Web interface edit records:
- Opening Delimiter -

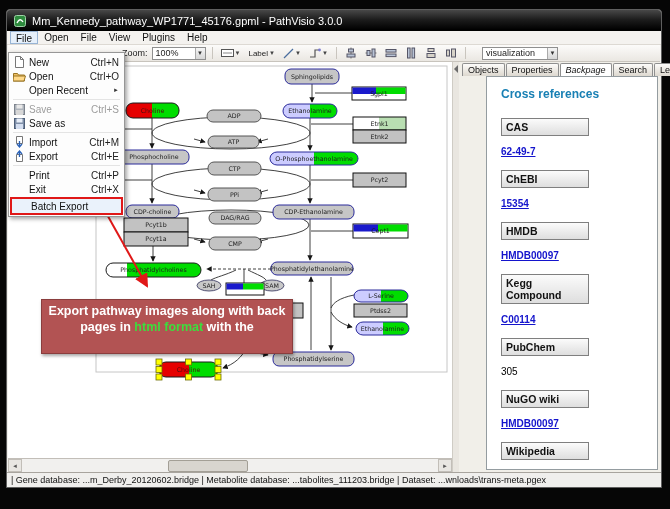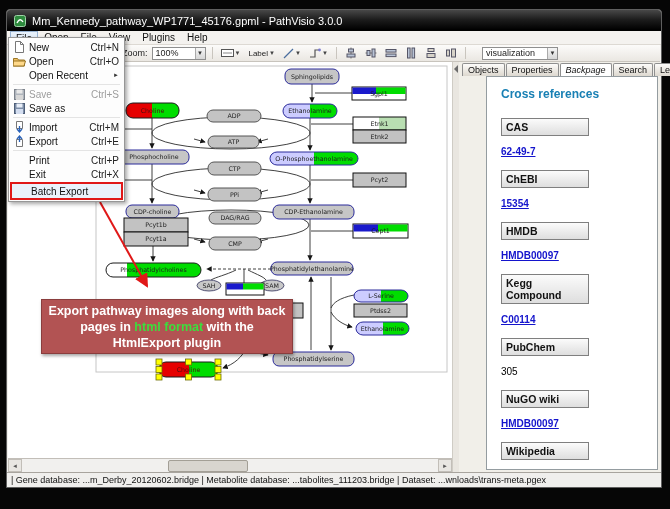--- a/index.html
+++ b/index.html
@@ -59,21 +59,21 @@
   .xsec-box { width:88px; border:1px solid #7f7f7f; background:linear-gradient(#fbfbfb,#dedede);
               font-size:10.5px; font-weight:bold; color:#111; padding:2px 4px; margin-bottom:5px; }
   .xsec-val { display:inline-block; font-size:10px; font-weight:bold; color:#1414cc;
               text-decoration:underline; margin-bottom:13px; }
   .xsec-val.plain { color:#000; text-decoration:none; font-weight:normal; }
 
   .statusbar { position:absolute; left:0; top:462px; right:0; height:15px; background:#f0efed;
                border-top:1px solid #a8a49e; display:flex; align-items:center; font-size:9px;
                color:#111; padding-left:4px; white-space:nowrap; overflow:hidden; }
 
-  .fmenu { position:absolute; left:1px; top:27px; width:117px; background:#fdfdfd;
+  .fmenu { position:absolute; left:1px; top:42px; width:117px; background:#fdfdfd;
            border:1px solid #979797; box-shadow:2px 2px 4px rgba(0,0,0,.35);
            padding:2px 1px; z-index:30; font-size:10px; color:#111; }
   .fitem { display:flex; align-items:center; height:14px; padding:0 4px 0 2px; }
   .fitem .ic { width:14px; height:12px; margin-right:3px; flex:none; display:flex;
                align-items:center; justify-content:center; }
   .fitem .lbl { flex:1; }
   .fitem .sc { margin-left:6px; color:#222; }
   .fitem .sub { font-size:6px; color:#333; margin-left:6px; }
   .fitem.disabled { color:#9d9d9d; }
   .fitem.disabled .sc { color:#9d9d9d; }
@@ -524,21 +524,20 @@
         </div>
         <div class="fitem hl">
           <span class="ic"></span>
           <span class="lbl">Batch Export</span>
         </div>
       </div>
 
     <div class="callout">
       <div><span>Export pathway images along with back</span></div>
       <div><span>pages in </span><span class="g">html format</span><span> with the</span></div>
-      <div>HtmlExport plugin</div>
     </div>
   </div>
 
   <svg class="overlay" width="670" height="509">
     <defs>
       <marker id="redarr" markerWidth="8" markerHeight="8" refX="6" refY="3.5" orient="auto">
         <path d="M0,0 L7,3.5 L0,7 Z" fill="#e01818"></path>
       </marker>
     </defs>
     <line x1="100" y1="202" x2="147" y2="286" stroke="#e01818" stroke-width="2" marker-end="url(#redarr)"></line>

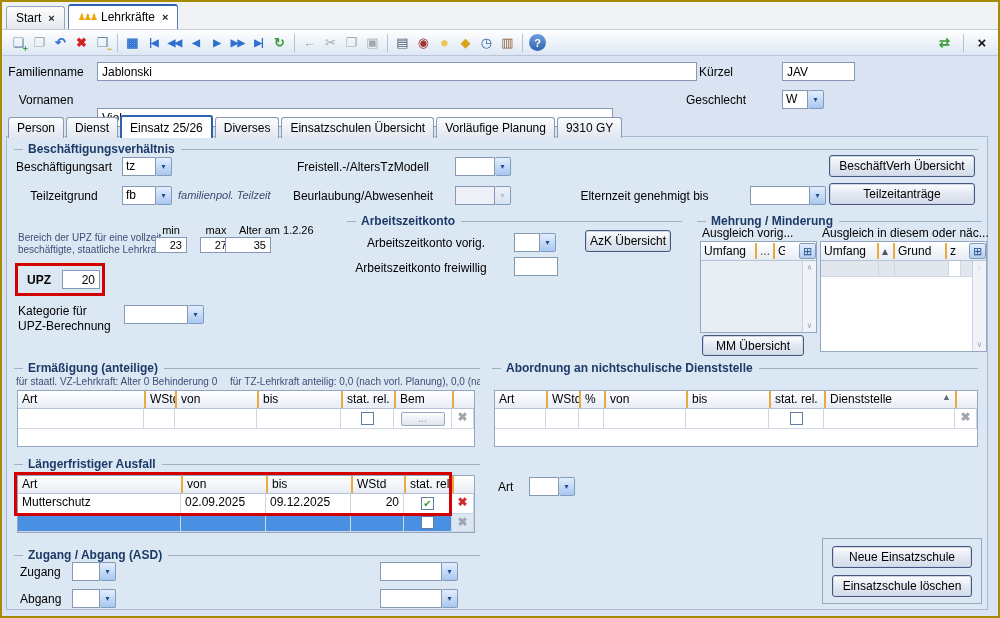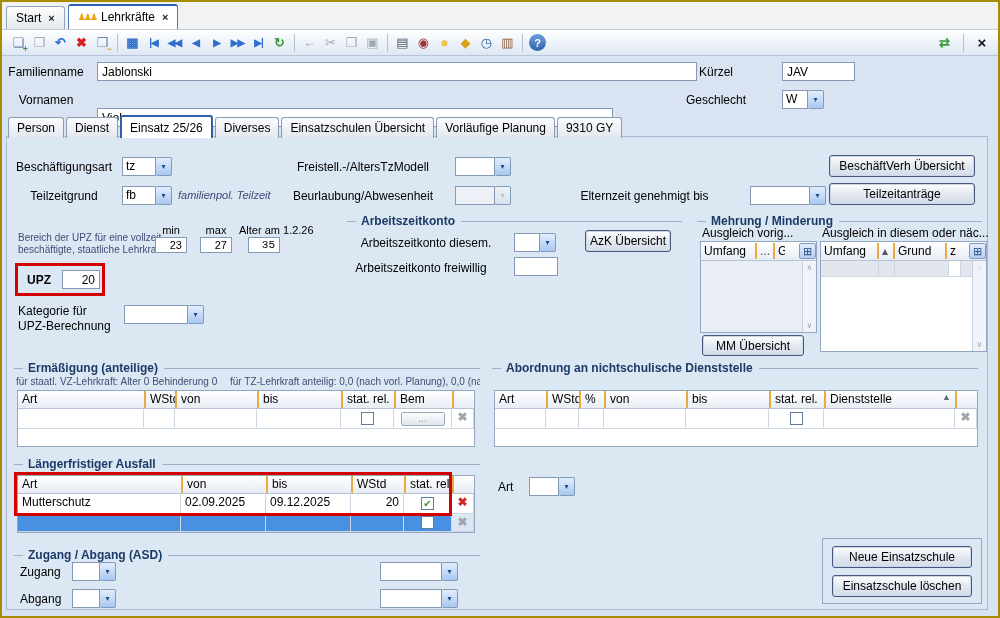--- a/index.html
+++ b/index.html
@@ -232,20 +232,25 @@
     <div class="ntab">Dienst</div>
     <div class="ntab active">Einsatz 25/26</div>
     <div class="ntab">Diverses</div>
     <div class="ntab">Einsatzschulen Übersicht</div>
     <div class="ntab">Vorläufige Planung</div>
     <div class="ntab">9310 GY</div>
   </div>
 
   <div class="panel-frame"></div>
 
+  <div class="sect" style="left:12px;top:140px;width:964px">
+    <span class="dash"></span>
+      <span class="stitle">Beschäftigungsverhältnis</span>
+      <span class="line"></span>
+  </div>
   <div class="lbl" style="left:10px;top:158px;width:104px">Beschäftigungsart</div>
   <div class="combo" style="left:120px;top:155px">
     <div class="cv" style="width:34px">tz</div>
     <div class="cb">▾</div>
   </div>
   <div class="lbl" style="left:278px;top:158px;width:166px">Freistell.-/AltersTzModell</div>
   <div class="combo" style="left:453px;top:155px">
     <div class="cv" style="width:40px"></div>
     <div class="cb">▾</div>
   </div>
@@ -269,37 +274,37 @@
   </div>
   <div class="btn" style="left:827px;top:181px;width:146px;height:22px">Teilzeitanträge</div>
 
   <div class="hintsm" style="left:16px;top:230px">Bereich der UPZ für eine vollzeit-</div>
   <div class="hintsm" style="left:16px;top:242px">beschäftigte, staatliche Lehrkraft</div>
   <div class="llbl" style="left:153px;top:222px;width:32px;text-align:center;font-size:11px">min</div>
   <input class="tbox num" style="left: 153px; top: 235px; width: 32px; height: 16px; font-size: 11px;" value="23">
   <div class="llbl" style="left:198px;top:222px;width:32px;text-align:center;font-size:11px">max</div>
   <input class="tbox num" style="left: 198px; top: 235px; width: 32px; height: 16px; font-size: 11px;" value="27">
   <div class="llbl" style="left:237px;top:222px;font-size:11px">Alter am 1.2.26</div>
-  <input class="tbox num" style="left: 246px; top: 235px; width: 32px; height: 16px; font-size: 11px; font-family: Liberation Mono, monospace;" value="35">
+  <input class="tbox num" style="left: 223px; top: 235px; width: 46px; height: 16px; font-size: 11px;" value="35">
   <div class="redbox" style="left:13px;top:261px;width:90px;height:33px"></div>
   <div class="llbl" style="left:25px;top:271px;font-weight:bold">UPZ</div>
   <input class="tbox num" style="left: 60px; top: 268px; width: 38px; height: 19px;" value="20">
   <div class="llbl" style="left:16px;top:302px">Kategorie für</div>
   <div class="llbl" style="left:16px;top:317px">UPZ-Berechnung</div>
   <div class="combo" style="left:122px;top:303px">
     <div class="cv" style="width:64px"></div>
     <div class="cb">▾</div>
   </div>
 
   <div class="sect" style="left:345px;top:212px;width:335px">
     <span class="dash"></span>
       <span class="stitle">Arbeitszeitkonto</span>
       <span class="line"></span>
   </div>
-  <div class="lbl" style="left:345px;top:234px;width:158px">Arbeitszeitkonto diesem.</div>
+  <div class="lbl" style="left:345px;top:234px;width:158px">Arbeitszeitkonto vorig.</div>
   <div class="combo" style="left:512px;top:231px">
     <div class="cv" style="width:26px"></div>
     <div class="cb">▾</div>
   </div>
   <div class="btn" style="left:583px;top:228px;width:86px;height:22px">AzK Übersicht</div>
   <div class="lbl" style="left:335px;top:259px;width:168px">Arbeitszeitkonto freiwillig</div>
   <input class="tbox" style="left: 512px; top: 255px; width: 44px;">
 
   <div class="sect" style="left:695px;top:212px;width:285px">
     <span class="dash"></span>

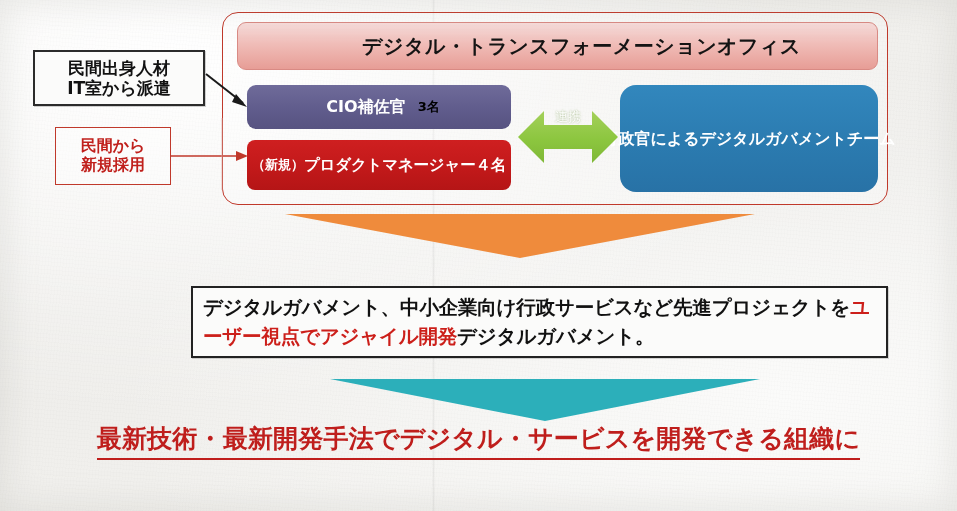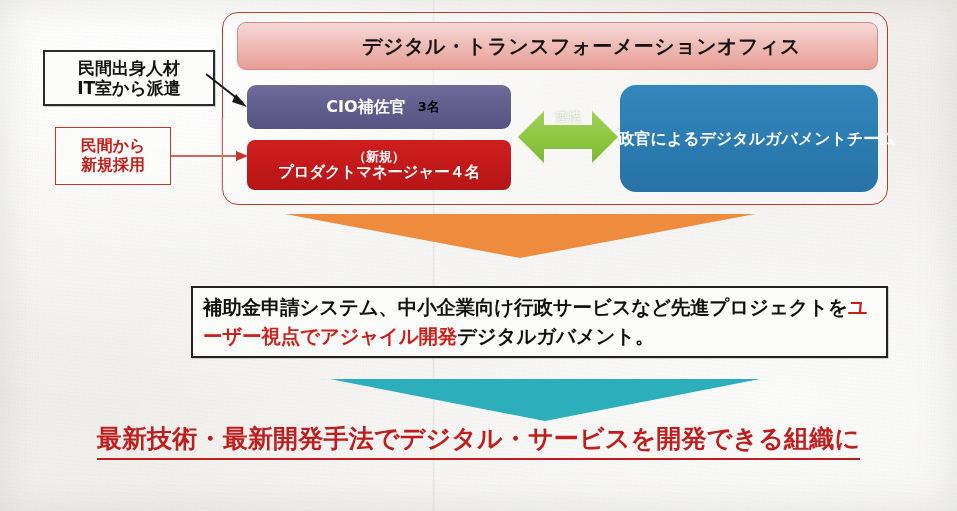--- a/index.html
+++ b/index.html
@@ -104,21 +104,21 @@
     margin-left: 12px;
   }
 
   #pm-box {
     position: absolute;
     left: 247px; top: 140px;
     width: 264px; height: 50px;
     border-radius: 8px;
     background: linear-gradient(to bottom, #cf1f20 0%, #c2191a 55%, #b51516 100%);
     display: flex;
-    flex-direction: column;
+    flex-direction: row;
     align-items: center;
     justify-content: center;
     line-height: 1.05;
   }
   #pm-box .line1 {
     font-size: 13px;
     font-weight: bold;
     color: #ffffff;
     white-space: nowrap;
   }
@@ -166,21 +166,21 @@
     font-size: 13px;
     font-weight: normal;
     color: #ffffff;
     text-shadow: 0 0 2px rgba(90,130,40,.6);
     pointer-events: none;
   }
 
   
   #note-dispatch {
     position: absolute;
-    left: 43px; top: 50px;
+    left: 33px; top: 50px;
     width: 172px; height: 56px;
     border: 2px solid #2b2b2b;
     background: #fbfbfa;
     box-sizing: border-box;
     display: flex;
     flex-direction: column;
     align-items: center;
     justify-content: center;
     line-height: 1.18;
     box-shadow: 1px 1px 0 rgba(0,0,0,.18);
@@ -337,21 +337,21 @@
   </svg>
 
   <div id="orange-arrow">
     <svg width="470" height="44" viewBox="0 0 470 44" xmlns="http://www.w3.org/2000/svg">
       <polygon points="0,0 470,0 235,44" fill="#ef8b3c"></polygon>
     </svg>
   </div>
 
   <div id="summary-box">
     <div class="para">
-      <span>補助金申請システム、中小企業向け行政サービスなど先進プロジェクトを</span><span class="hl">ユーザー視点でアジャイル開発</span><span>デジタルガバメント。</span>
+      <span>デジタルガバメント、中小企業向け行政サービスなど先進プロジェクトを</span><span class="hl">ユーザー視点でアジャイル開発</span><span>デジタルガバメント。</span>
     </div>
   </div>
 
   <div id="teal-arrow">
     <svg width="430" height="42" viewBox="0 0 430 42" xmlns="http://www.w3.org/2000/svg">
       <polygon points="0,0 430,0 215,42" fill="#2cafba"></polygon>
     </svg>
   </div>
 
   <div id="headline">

- Closing Delimiter -

### Exercise description
In the data above, find each line where the string "stitle" appears, then copy it.

### Task solution
+      <span class="stitle">Beschäftigungsverhältnis</span>
       <span class="stitle">Arbeitszeitkonto</span>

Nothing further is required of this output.